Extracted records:
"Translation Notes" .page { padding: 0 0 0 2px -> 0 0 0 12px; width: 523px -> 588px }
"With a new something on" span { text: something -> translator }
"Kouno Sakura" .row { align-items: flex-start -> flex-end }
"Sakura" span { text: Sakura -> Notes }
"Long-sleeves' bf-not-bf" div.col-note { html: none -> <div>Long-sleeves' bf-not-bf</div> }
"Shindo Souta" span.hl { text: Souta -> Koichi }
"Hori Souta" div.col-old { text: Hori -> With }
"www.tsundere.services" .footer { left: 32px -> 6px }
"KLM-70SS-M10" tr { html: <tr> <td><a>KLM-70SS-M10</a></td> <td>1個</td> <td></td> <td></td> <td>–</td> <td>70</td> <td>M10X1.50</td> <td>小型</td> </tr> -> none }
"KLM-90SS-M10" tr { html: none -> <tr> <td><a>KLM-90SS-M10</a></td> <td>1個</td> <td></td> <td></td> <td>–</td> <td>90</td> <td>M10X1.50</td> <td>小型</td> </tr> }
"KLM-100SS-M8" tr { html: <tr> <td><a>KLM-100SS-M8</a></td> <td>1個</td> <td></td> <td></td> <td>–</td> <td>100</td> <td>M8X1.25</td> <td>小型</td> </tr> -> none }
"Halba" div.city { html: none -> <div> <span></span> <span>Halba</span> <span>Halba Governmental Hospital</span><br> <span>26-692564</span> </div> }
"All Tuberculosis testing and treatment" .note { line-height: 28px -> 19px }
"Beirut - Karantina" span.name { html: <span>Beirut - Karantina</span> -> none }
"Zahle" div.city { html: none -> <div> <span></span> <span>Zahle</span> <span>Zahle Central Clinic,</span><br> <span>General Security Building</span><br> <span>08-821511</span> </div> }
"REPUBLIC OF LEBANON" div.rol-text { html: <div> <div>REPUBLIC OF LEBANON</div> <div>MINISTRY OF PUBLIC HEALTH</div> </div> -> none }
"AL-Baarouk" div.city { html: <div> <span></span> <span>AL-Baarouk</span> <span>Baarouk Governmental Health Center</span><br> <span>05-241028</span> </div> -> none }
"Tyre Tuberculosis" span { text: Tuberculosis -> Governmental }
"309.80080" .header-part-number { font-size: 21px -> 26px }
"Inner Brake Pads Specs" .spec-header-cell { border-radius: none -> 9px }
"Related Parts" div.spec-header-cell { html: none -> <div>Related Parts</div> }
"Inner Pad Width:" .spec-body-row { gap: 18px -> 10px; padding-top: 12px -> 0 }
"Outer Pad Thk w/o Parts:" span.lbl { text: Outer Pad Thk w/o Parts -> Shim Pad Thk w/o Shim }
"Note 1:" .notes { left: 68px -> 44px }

• [PROBLEM] Set down the data once more, exactly as shown above.

• [FINAL ANSWER]
"Translation Notes" .page { padding: 0 0 0 2px -> 0 0 0 12px; width: 523px -> 588px }
"With a new something on" span { text: something -> translator }
"Kouno Sakura" .row { align-items: flex-start -> flex-end }
"Sakura" span { text: Sakura -> Notes }
"Long-sleeves' bf-not-bf" div.col-note { html: none -> <div>Long-sleeves' bf-not-bf</div> }
"Shindo Souta" span.hl { text: Souta -> Koichi }
"Hori Souta" div.col-old { text: Hori -> With }
"www.tsundere.services" .footer { left: 32px -> 6px }
"KLM-70SS-M10" tr { html: <tr> <td><a>KLM-70SS-M10</a></td> <td>1個</td> <td></td> <td></td> <td>–</td> <td>70</td> <td>M10X1.50</td> <td>小型</td> </tr> -> none }
"KLM-90SS-M10" tr { html: none -> <tr> <td><a>KLM-90SS-M10</a></td> <td>1個</td> <td></td> <td></td> <td>–</td> <td>90</td> <td>M10X1.50</td> <td>小型</td> </tr> }
"KLM-100SS-M8" tr { html: <tr> <td><a>KLM-100SS-M8</a></td> <td>1個</td> <td></td> <td></td> <td>–</td> <td>100</td> <td>M8X1.25</td> <td>小型</td> </tr> -> none }
"Halba" div.city { html: none -> <div> <span></span> <span>Halba</span> <span>Halba Governmental Hospital</span><br> <span>26-692564</span> </div> }
"All Tuberculosis testing and treatment" .note { line-height: 28px -> 19px }
"Beirut - Karantina" span.name { html: <span>Beirut - Karantina</span> -> none }
"Zahle" div.city { html: none -> <div> <span></span> <span>Zahle</span> <span>Zahle Central Clinic,</span><br> <span>General Security Building</span><br> <span>08-821511</span> </div> }
"REPUBLIC OF LEBANON" div.rol-text { html: <div> <div>REPUBLIC OF LEBANON</div> <div>MINISTRY OF PUBLIC HEALTH</div> </div> -> none }
"AL-Baarouk" div.city { html: <div> <span></span> <span>AL-Baarouk</span> <span>Baarouk Governmental Health Center</span><br> <span>05-241028</span> </div> -> none }
"Tyre Tuberculosis" span { text: Tuberculosis -> Governmental }
"309.80080" .header-part-number { font-size: 21px -> 26px }
"Inner Brake Pads Specs" .spec-header-cell { border-radius: none -> 9px }
"Related Parts" div.spec-header-cell { html: none -> <div>Related Parts</div> }
"Inner Pad Width:" .spec-body-row { gap: 18px -> 10px; padding-top: 12px -> 0 }
"Outer Pad Thk w/o Parts:" span.lbl { text: Outer Pad Thk w/o Parts -> Shim Pad Thk w/o Shim }
"Note 1:" .notes { left: 68px -> 44px }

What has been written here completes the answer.